This 100% Corriedale yarn is two-ply sport weight, in 4-ounce skeins of 250 yards each. It comes in two colors: "Corriedale Cream" and "Breeding Season Brown."
The almost-white skeins are that soft creamy color that would be perfect for a dyeing project. The brown skeins come from wool which is half-brown and half-gray along its staple length. So they are a heathery brown with little flecks of gray here and there, which reminded me of the Wisconsin landscape in November when the sheep are in their breeding groups. These skeins could be overdyed with a bright primary color, which would give you a deep color with more subtle variation than if you used white wool.
The yarn is made from the skirtings of my fleeces. I am careful to remove any wool that feels too coarse, such as from the back legs, so the yarn has a very nice handle. It includes the neck wool, and the edges that have too much VM to be included with the finished fleece. So you might find tiny bits of VM embedded in the yarn from time to time.
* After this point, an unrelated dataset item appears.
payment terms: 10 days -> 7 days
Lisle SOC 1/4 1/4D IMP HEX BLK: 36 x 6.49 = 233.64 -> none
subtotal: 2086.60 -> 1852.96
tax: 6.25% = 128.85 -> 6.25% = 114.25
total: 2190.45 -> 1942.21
This is proof that it's real, not from a big factory. :-) It is milled at one of the few woollen mills left in the country with the old carders and spinner to make this beautiful yarn look so consistent.
The swatches in the photos were made by my skilled knitter friend Amy -- I am not a knitter myself, so probably I'll be unable to answer your knitting questions! But I hope that Amy's swatches will give you a good idea of how much yarn you will need for a project you have in mind.
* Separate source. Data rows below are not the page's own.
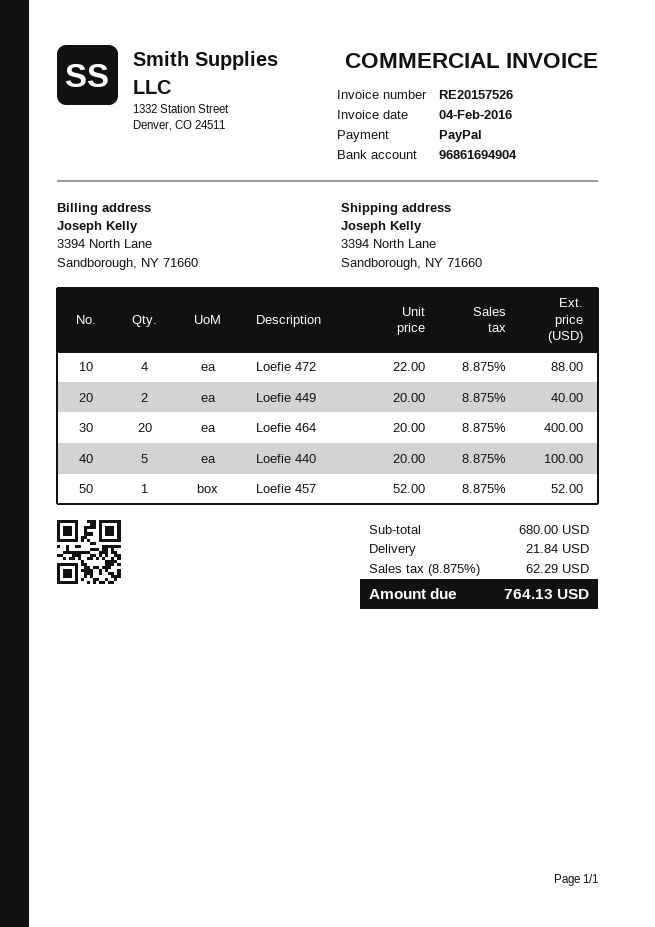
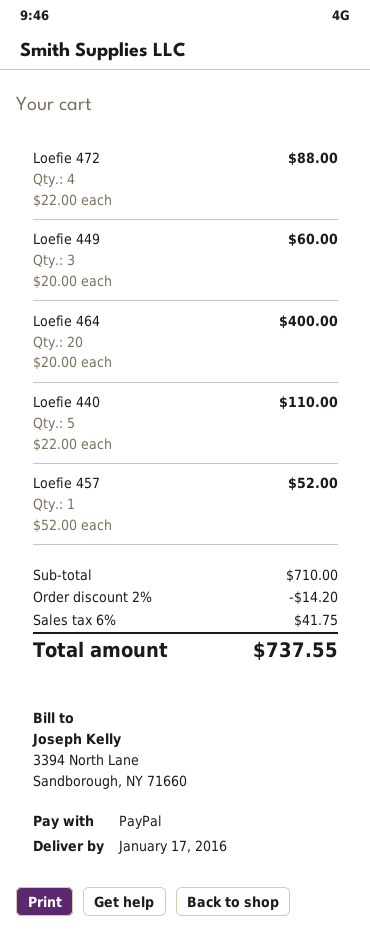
Loefie 449: 2 x 20.00 = 40.00 -> 3 x 20.00 = 60.00
Loefie 440: 5 x 20.00 = 100.00 -> 5 x 22.00 = 110.00
subtotal: 680.00 -> 710.00
discount: none -> 2% = 14.20
shipping: 21.84 -> none
tax: 8.875% = 62.29 -> 6% = 41.75
total: 764.13 -> 737.55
The yarn is priced at $15/skein. For shipping, I will assume that a USPS flat rate medium box will be used, which costs $13.65. If the shipping comes out higher, I'll send you a separate PayPal invoice for the extra shipping amount. For international customers, just convo me and we'll figure out the best shipping for you!
Almost all orders will be shipped within 24 hours of receiving your confirmed payment.
Shipping raw fleeces can be expensive, because of the "fluff factor." The box is large, but the weight is relatively small. Etsy's calculated shipping for the US Postal Service reflects the price for shipping a fleece in the smallest possible box, usually without vacuuming the fleece at all.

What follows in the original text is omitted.